Stored entries →
==*==

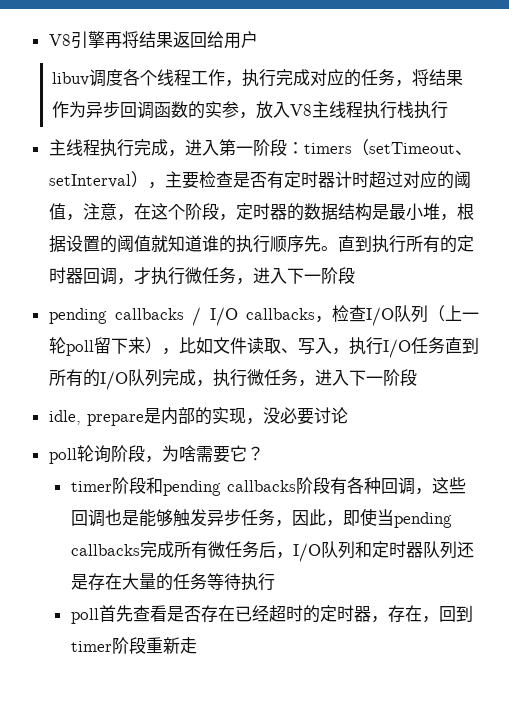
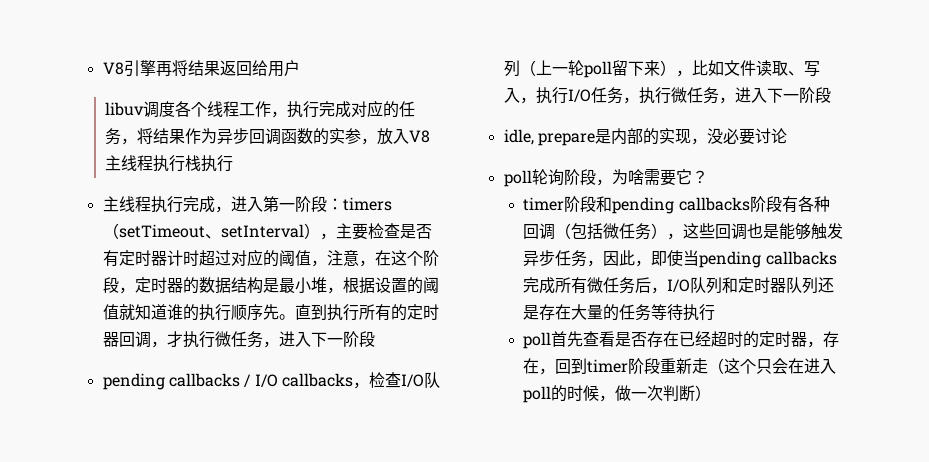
- pending callbacks / I/O callbacks，检查I/O队列（上一轮poll留下来），比如文件读取、写入，执行I/O任务直到所有的I/O队列完成，执行微任务，进入下一阶段
+ pending callbacks / I/O callbacks，检查I/O队列（上一轮poll留下来），比如文件读取、写入，执行I/O任务，执行微任务，进入下一阶段
- timer阶段和pending callbacks阶段有各种回调，这些回调也是能够触发异步任务，因此，即使当pending callbacks完成所有微任务后，I/O队列和定时器队列还是存在大量的任务等待执行
+ timer阶段和pending callbacks阶段有各种回调（包括微任务），这些回调也是能够触发异步任务，因此，即使当pending callbacks完成所有微任务后，I/O队列和定时器队列还是存在大量的任务等待执行
- poll首先查看是否存在已经超时的定时器，存在，回到timer阶段重新走
+ poll首先查看是否存在已经超时的定时器，存在，回到timer阶段重新走（这个只会在进入poll的时候，做一次判断）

==*==

WHAT YOU WILL DO → What is the number of lines in the data that contain "这些回调也是能够触发异步任务"? Write that number and nothing else.

ANSWER SECTION → 2